Secara eksplisit, penelitian ini memang telah menyinggung perubahan verba dari dasar nomina dalam bahasa Sasak, khususnya bahasa Sasak dialek Kuto-Kute. Hanya saja afiks yang digunakan dalam penelitian tersebut sangat terbatas, yakni hanya menggunakan afiks {m«N-}. Selain itu, perbedaan BSH dengan bahasa Sasak dialek Kuto-Kute cukup signifikan, terutama dalam kosa kata. Oleh karena itu, hasil penelitian ini belumlah memadai untuk mengungkapkan tipe-tipe yang dapat digunakan dalam proses afiksasi untuk membentuk verba dari dasar nomina dalam BSH, sehingga diperlukan penelitian lebih lanjut.



2.2        Konsep dan Landasan Teori
2.2.1       Proses Morfologis
Proses morfologis adalah proses pembentukan kata melalui mekanisme penggabungan morfem yang satu dengan morfem lainnya yang menjadi dasar (Sukri, 2008: 53; Muslich, 2014: 32; dan Sumadi, 2012: 66). Pembentukan kata tersebut oleh para pakar bahasa dikelompokkan menjadi dua, yaitu: pembentukan kata secara derivasi dan pembentukan secara infleksi. Pembentukan secara derivasional adalah pembentukan kata yang menghasilkan kata atau leksem baru yang memiliki kelas yang berbeda dari dasarnya atau yang berubah arti leksikalnya. Sedangkan pembentukan secara infleksional adalah pembentukan kata yang tidak mengubah kelas kata maupun arti leksikal dari dasarnya (bandingkan Sukri, 2008: 44; Subroto, 2012: 10; Purnanto, 2006: 137; Ba’dulu dan Herman, 2005: 11; Verhaar, 2012: 117, 121, 143; dan Abdullah, 2012: 130). Misalnya dalam bahasa Indonesia, kata cangkul (N) → mencangkul (V) termasuk proses derivasi karena mengubah kelas kata dari N menjadi V; kata camat (N) → kecamatan (N) juga termasuk ke dalam proses derivasi walaupun kelas katanya tidak mengalami perubahan, akan tetapi arti leksikal dari kata tersebut berubah. Kata camat (N) memiliki fitur semantis bernyawa, dapat bergerak, manusia, punya pikiran (Pak camat Sujono). Sedangkan kecamatan (N) memiliki fitur semantis tak bernyawa, bukan manusia, menyangkut sistem pemerintahan di tingkat kecamatan yang memiliki wilayah dan perangkat tertentu.
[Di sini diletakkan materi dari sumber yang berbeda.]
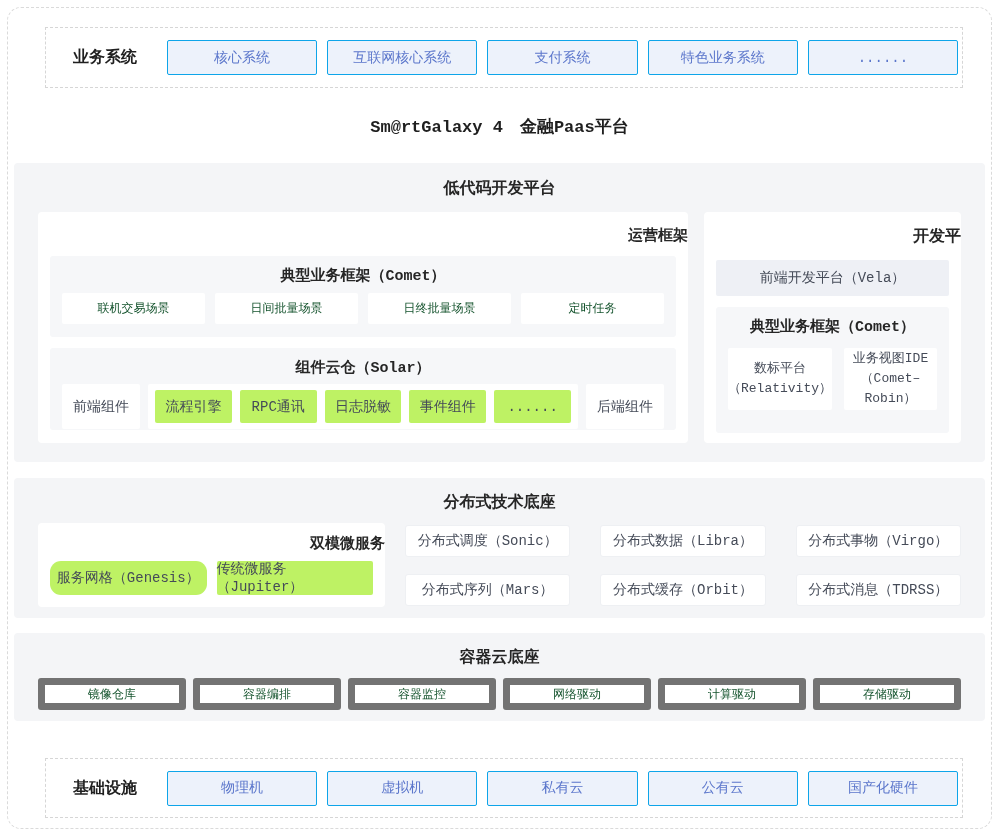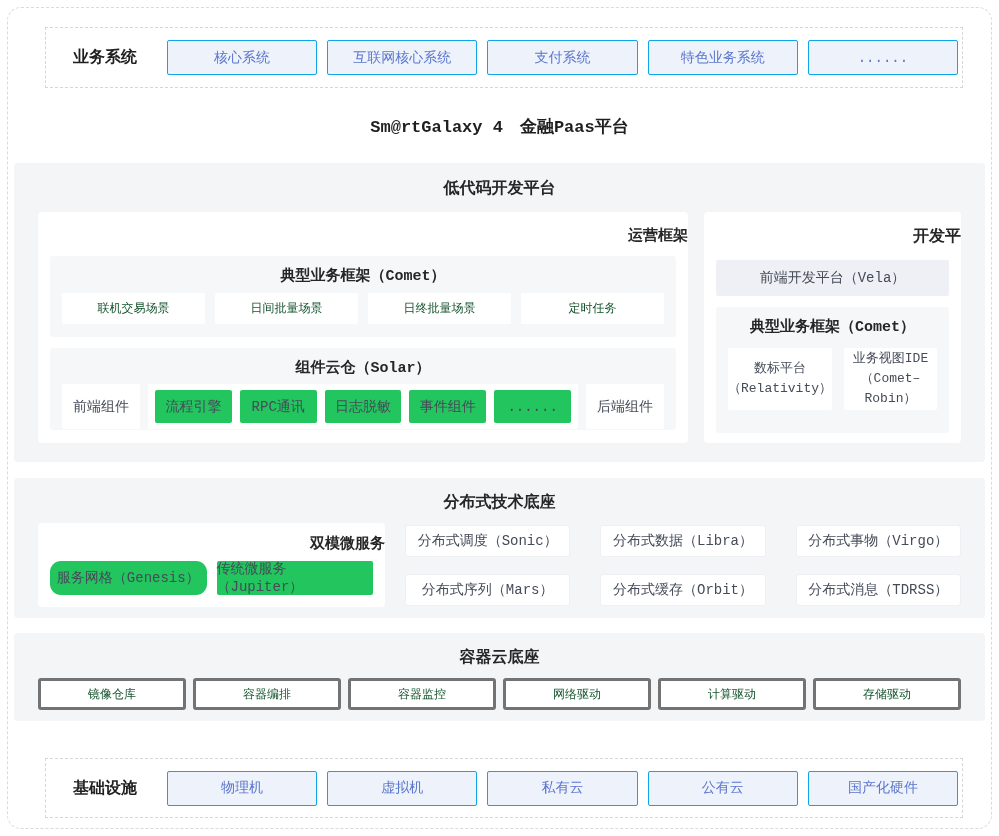--- a/index.html
+++ b/index.html
@@ -30,7 +30,7 @@
   .chip-row{display:flex;gap:10px;padding:8px 12px 0;}
   .white-chip{flex:1;height:31px;background:#fff;border-radius:2px;display:flex;align-items:center;
     justify-content:center;font-size:12px;color:#14532d;}
-  .gray-chip{flex:1;height:33px;background:#22c55e;border-radius:2px;display:flex;align-items:center;
+  .gray-chip{flex:1;height:33px;background:#bef264;border-radius:2px;display:flex;align-items:center;
     justify-content:center;font-size:14px;color:#454b58;}
 
   

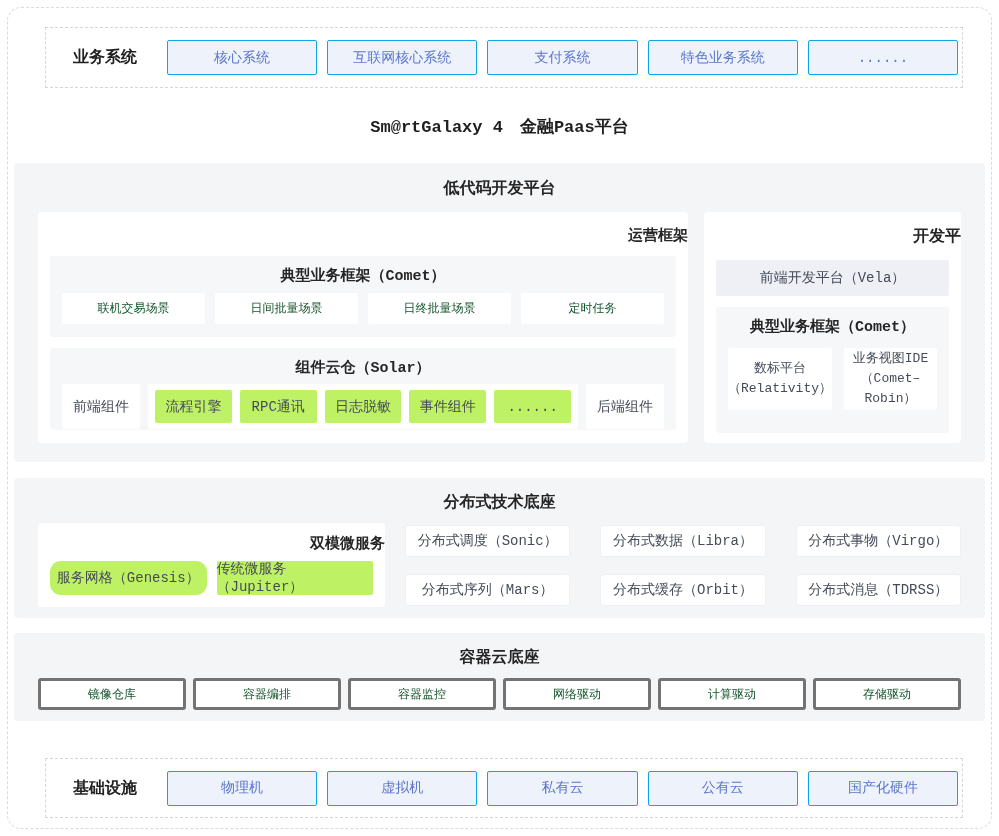--- a/index.html
+++ b/index.html
@@ -54,7 +54,7 @@
     align-items:center;justify-content:center;font-size:14px;color:#454b58;box-sizing:border-box;}
 
   .container-row{display:flex;gap:7px;padding:10px 24px 0;}
-  .container-row .white-chip{height:32px;border:3px solid #737373;box-sizing:border-box;border-radius:3px;}
+  .container-row .white-chip{height:32px;border:7px solid #737373;box-sizing:border-box;border-radius:3px;}
 </style>
 </head>
 <body>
Dalam penelitian ini, pembentukan verba dari dasar nomina tentu termasuk ke dalam kajian morfologi derivasional. Hal ini disebabkan karena adanya perubahan kelas kata dari dasar nomina menjadi verba. Perubahan kelas kata tersebut pada umumnya dilakukan melalui proses afiksasi. Namun, ada juga beberapa ahli yang menyatakan bahwa pemajemukan/komposisi juga termasuk salah satu tipe derivasi. Selain itu, dalam beberapa bahasa, perubahan tersebut juga dimungkinkan melalui proses derivasi zero. Derivasi zero atau konversi sebagaimana yang dikemukakan oleh Edi Subroto (2012, 16) merupakan pembentukan yang menghasilkan leksem berbeda tanpa perubahan bentuk. Misalnya leksem gunting (N) menjadi leksem gunting (V). Leksem gunting (N) terlihat dalam kalimat “Ibu membeli gunting baru”, sedangkan leksem gunting (V) terdapat dalam kalimat “Gunting kertas itu”. Hal ini dapat terlihat pada pola berikut ini.
gunting (N) → gunting (V)
1)     Gunting kain itu.
2)     Amir menggunting kain itu.
3)     Kain itu digunting (oleh) Amir.
4)     Kain itu kugunting.
5)     Kain itu kugunting dengan apa?
Jadi, pembentukan dari leksem gunting (N) menjadi gunting (V) termasuk derivasional melalui proses derivasi zero. Sedangkan realisasi leksem gunting (V) menjadi bentuk gunting, menggunting, digunting, kugunting, dan kugunting termasuk infleksional karena dapat diramalkan berdasarkan kaidah sintaksis.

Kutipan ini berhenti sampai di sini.